Hmm…because we didn’t know how blast was supposed to work, we thought we’d like to have a quick ‘hello world’-type example as we tested various types of deployments. Also, we wanted to run a bash script which downloads the blast binary and then runs an example analysis from within a Jupyter notebook. We preferred this to installing blast in the container, as it seemed simpler. We used a notebook so we could add notes (in markdown) and visualizations.

Running our container w/blast and Jupyter locally

We googled and found examples for using blast and Jupyter in docker containers. We built our combined service DOCKERFILE and an iPython example notebook file, then we spun up a local instance of the container and …success! (images shown left and below).

We published our work on GitHub and as docker container image on DockerHub.

Running the example notebook in a container locally

Our student was now happy, but we were still curious about other possible ways to deploy this set of tools…

Next we wanted to explore running blast on the public cloud. We also wanted to use our ‘hello blast’ example when we tried out deployment / pipeline APIs and tools for building and deploying more complex bioinformatics research data pipelines.

2.-10. Running Elsewhere…cloud and…

As a simple place to start we wanted to run our example container image on a GCP Virtual Machine.

2. First we ran our blast container image on a GCE VM instance optimized for running containers. To do so, we simply checked the ’deploy a container image to this VM instance’ option on GCE & filled in the ‘Container image’ field as shown below — DockerHub, ‘registry.hub.docker.com/lynnlangit/blastn-jupyter-docker’). Docker tools preinstalled — Simple and good.

Run a container instance on Google Compute Engine Virtual Machine

3. Next we wanted to use the newly-released GCP AI Hub Notebooks. We started a Python-based AI Hub Notebooks VM instance, clicked the ‘OPEN JUPYTERLAB’, link (shown below). Then we uploaded the example blast notebook which downloads and runs blast. This was quick and simple — no container image needed, just our example notebook.

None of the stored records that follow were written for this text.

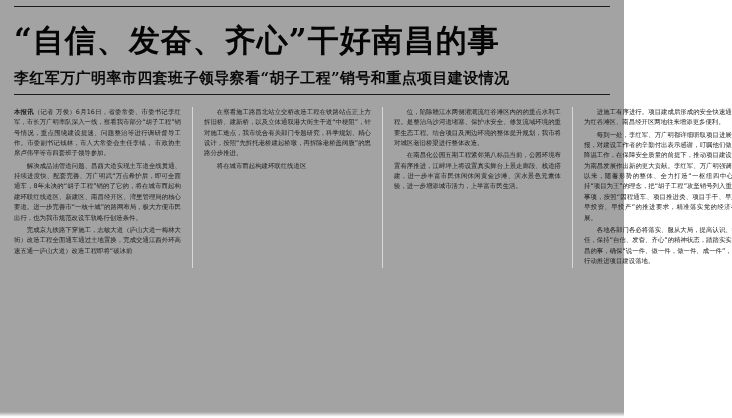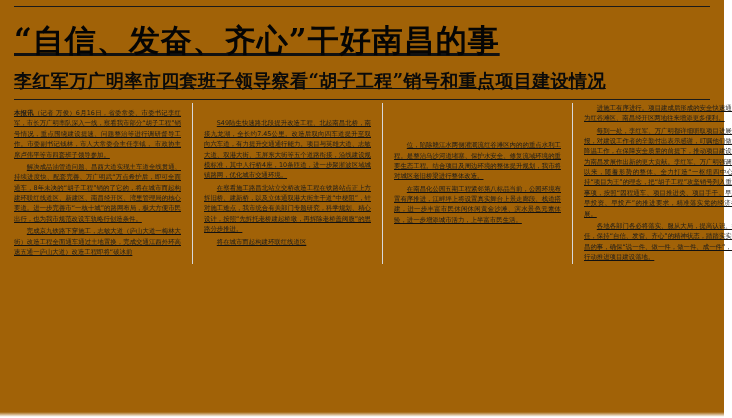--- a/index.html
+++ b/index.html
@@ -16,12 +16,11 @@
   }
   .page {
     position: relative;
-    width: 724px;
+    width: 624px;
     height: 418px;
     box-sizing: border-box;
     padding: 10px 14px 6px 14px;
-    background: #a16207;
-    text-decoration: underline;
+    background: #a3a3a3;
   }
   .rule-top {
     position: absolute;

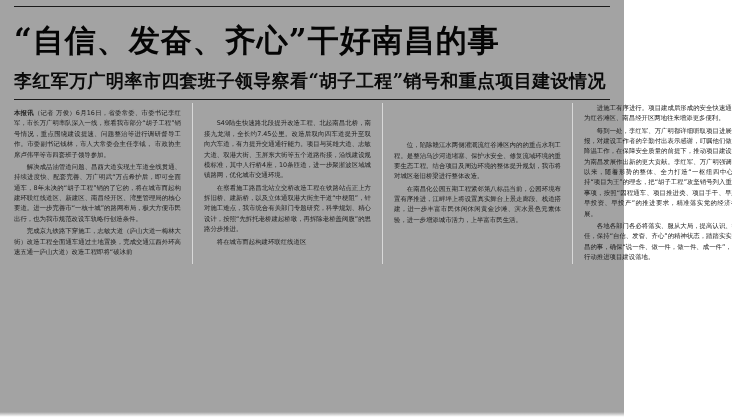--- a/index.html
+++ b/index.html
@@ -47,7 +47,7 @@
     margin: 9px 0 0 0;
     font-family: "DejaVu Serif", serif;
     font-weight: bold;
-    font-size: 18px;
+    font-size: 15px;
     letter-spacing: 0.4px;
     color: #0a0a0a;
   }

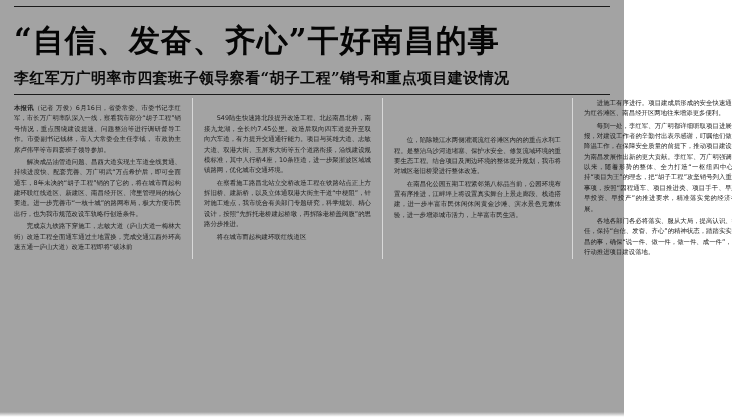--- a/index.html
+++ b/index.html
@@ -57,10 +57,10 @@
     background: #1a1a1a;
   }
   .columns {
-    margin-top: 3px;
+    margin-top: 12px;
     display: flex;
     gap: 11px;
-    align-items: center;
+    align-items: flex-start;
   }
   .col {
     width: 167px;

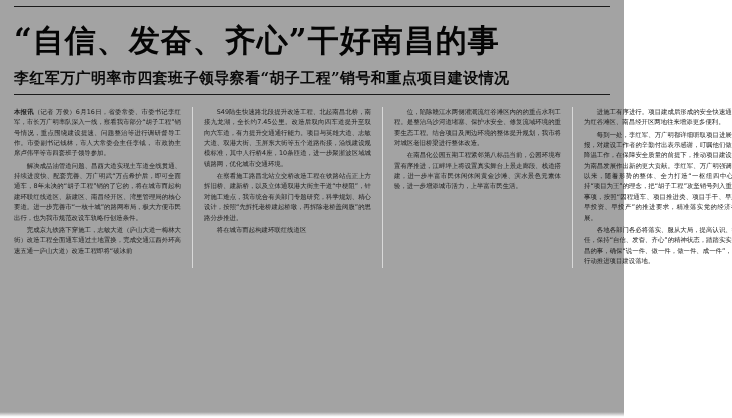--- a/index.html
+++ b/index.html
@@ -120,7 +120,6 @@
     <div class="col-sep"></div>
 
     <div class="col">
-      <p>S49陆生快速路北段提升改造工程、北起南昌北桥，南接九龙湖，全长约7.45公里。改造后双向四车道提升至双向六车道，有力提升交通通行能力。项目与英雄大道、志敏大道、双港大街、玉屏东大街等五个道路衔接，沿线建设规模标准，其中人行桥4座，10条匝道，进一步聚浙波区域城镇路网，优化城市交通环境。</p>
       <p>在察看施工路昌北站立交桥改造工程在铁路站点正上方拆旧桥、建新桥，以及立体通双港大街主干道“中梗阻”，针对施工难点，我市统合有关部门专题研究，科学规划、精心设计，按照“先拆托老桥建起桥墩，再拆除老桥盖阀腹”的思路分步推进。</p>
       <p>将在城市而起构建环联红线道区</p>
     </div>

GCP AI Platform Notebooks VM instance — quick to spin up!

Upload the example blast notebook to Jupyter Hub and voila

4. Next we wanted to run our container on GKE in a Kubernetes cluster. We selected ‘deploy a container’ and quickly created our deployment.

Deploying a blast container on K8

5. Next we wanted to run consider running blast on GCE w/Google Pipelines API, cromwell and WDL. We looked at the Pipelines API sample (using best practice for The Broad’s GATK tools) and decided that we didn’t need the distributed compute for our workload type.

6. We also wanted to consider running blast on GCE using the job submission dsub command-line tool. An alternative to the gcloud tool, dsub adds user interfaces and workflow definition features that supplement the GCP Pipelines API. We reviewed the sample (which uses a container with samtools) and decided this would be overkill for our simple process. Shown below is a sample job script.

dsub example using samtools container

7. Next we wanted to run blast w/ Nextflow — we started by running their blast sample locally. This was simple to do, we just followed Nextflow’s Quick start instructions (shown below). Their example includes a reference to docker container image in their GitHub repo, so to use our container, we could just switch out the value in the nextflow.config file. Nextflow pipelines can be run on GCP as well.

Running blast with Nextflow

8. Next we wanted to run blast on Galaxy Project by running an example workflow or by getting getting blast from the Galaxy Tool shed. We saw that Galaxy includes a number of tools which implement various version of blast, so we concluded that if we wanted to run blast on Galaxy we’d just use their tools (shown below) and their public interface (the UseGalaxy website) shown below.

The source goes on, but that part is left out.